### WHAT NEEDS TO BE DONE
Retype each record shown below, leaving every character as it is.

Dataset items
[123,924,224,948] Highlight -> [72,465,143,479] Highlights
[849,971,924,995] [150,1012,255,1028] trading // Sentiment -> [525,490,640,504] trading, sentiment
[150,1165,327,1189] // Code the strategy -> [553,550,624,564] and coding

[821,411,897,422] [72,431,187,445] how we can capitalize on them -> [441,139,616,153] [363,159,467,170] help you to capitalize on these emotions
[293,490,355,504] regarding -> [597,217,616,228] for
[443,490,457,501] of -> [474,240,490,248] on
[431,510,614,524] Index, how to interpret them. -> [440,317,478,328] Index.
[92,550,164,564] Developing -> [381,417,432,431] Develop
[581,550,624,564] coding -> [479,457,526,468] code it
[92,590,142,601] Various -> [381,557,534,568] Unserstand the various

### ANSWER TO THIS PROBLEM
[123,924,224,948] Highlight -> [72,465,143,479] Highlights
[849,971,924,995] [150,1012,255,1028] trading // Sentiment -> [525,490,640,504] trading, sentiment
[150,1165,327,1189] // Code the strategy -> [553,550,624,564] and coding

[821,411,897,422] [72,431,187,445] how we can capitalize on them -> [441,139,616,153] [363,159,467,170] help you to capitalize on these emotions
[293,490,355,504] regarding -> [597,217,616,228] for
[443,490,457,501] of -> [474,240,490,248] on
[431,510,614,524] Index, how to interpret them. -> [440,317,478,328] Index.
[92,550,164,564] Developing -> [381,417,432,431] Develop
[581,550,624,564] coding -> [479,457,526,468] code it
[92,590,142,601] Various -> [381,557,534,568] Unserstand the various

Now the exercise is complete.